Since October 1st, 2001, the United States has committed nearly eight-hundred-million dollars in humanitarian and reconstruction aid to help the people of Afghanistan.

The U.S. is assisting the Afghan government in creating a national army. The U.S. is helping to reconstruct the main commercial road linking the Afghan cities of Kabul, Kandahar, and Herat. Since April 2002, more than four-million Afghan children have been immunized against measles thanks to U.S. support. And this month, the U.S. announced two-and-a-half million dollars to be used to construct fourteen women’s centers in Afghanistan, and an additional one million dollars for training women in business management, political participation, and education.

The U.S. is investing more than thirty-eight million dollars to help the Afghan people strengthen civic institutions. A justice system is being established, the central bank is being rehabilitated, and government financial management systems are being reformed.

U.S. support for the Afghan National Human Rights Commission was just announced, including human rights training for the military, police, and other personnel, and for the dissemination of information regarding religious freedom and the rights of women. The U.S. is supporting efforts to investigate human rights abuses, whether committed by the ousted Taleban, by al-Qaida terrorists, or by Afghan warlords.

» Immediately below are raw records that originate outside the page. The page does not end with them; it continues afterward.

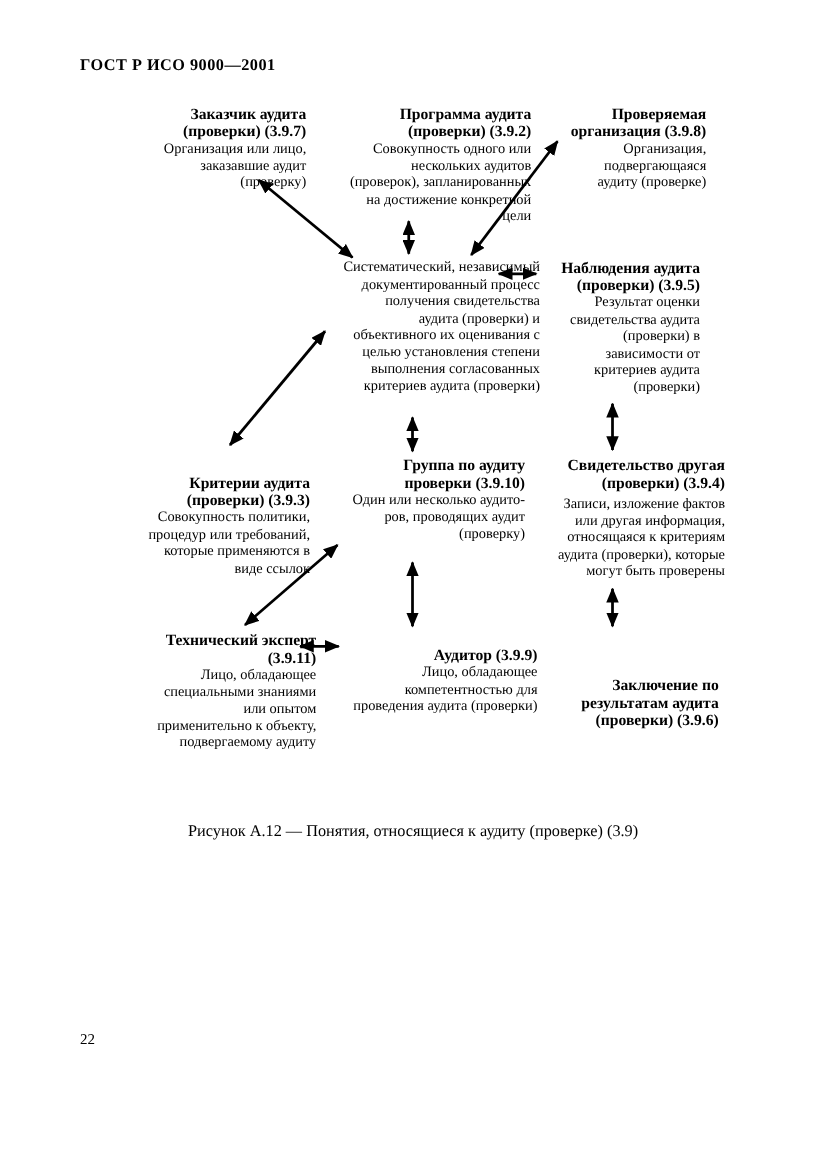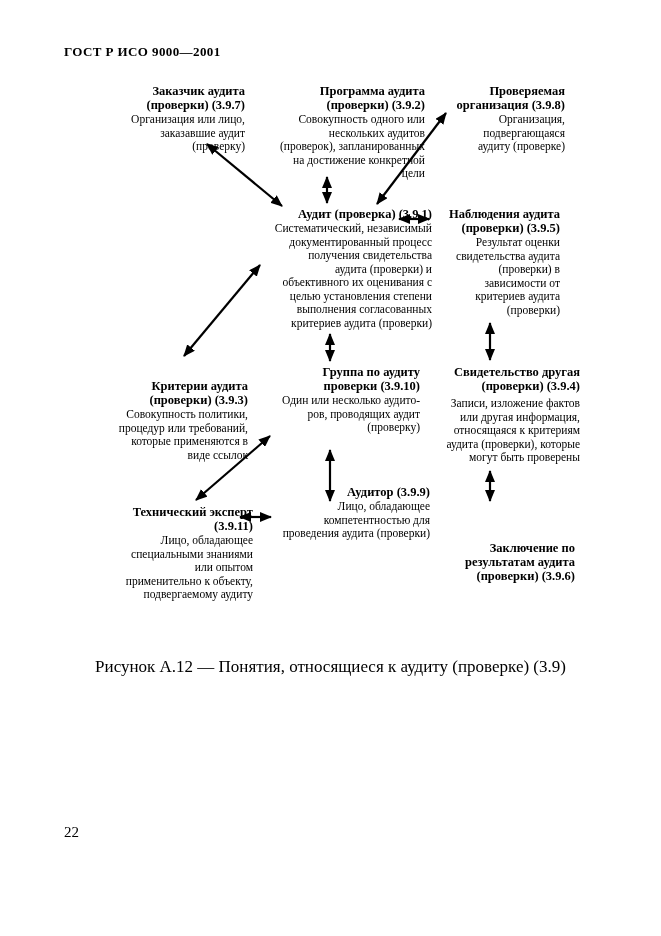"Аудит (проверка) (3.9.1)" div.node-title { html: <div><span>Аудит (проверка)</span> <span>(3.9.1)</span></div> -> none }
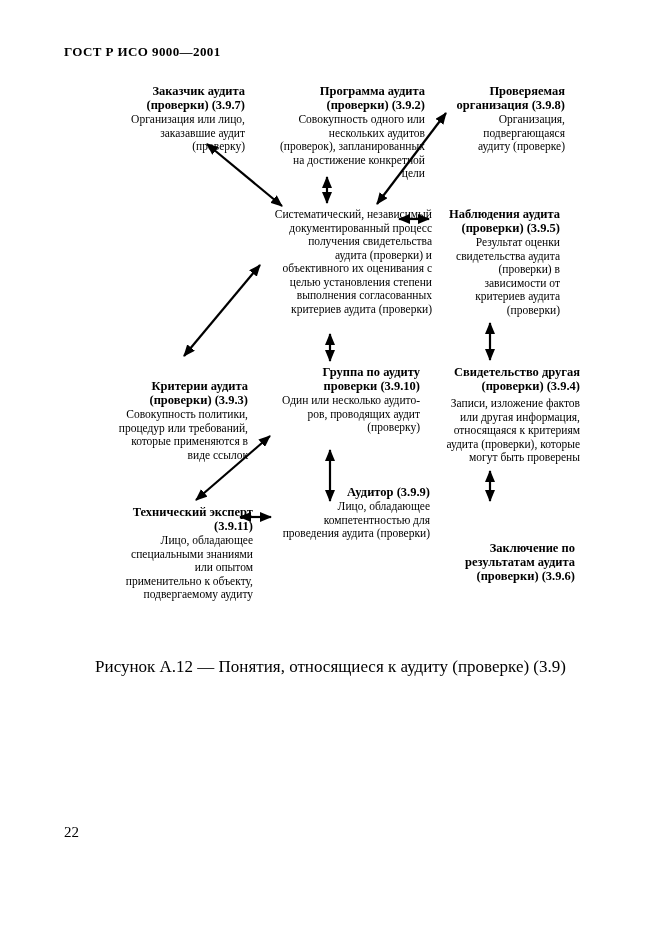"Аудитор (3.9.9)" div.node { top: 485px -> 517px }
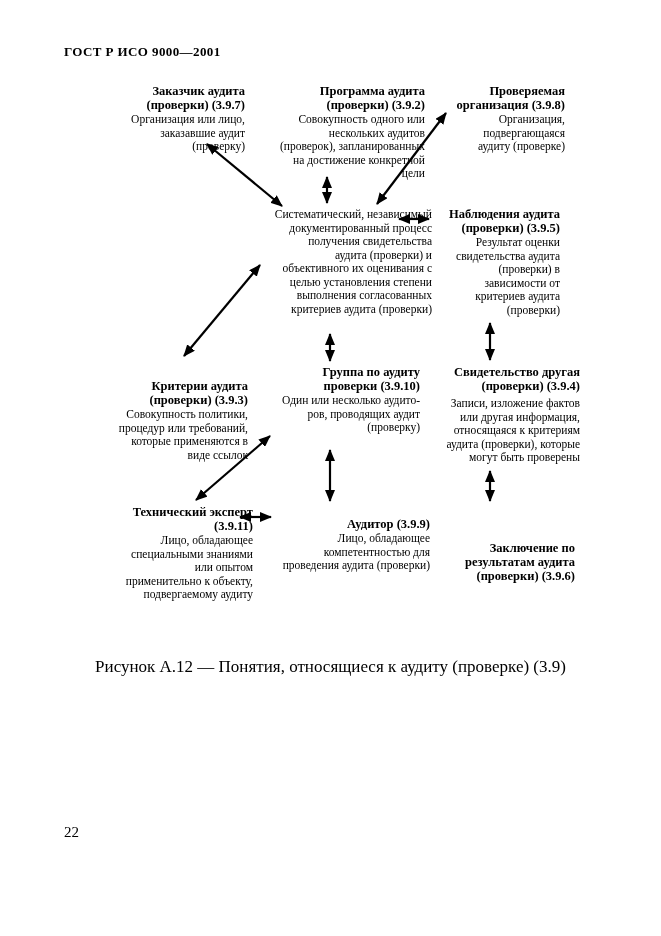"Рисунок А.12 — Понятия, относящиеся" .fig-caption { font-size: 17px -> 13px }
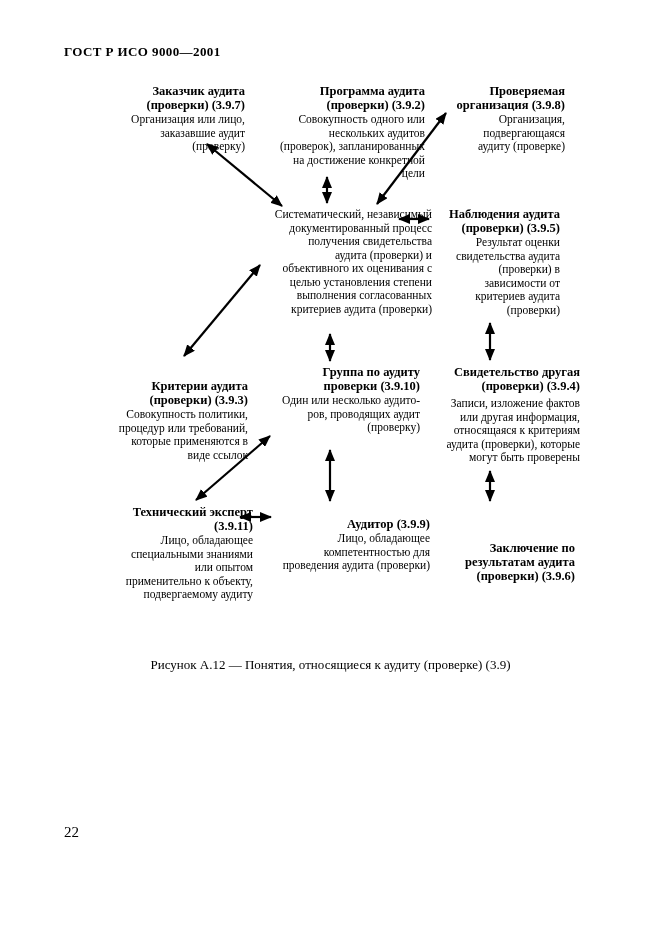"22" .page-number { font-size: 15px -> 12px }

In 2001, under the Taleban, most Afghan children did not attend school. In the first year of freedom, three million youngsters are back in classrooms -- thirty-five percent of them were girls. The U.S. has helped rebuild or restore more than two-hundred schools and has provided refresher training to more than thirteen-hundred teachers in Kabul. In addition, with financial assistance from the U.S., universities in Afghanistan are re-opening.

As President George W. Bush said, “We liberated [Afghanistan] from the clutches of a barbaric regime.” In Afghanistan, said Mr. Bush, “The institutions necessary for the development of a peaceful, hopeful country are going to be put in place. . . . We will stay the course to help that country develop -- in their image, not in ours.”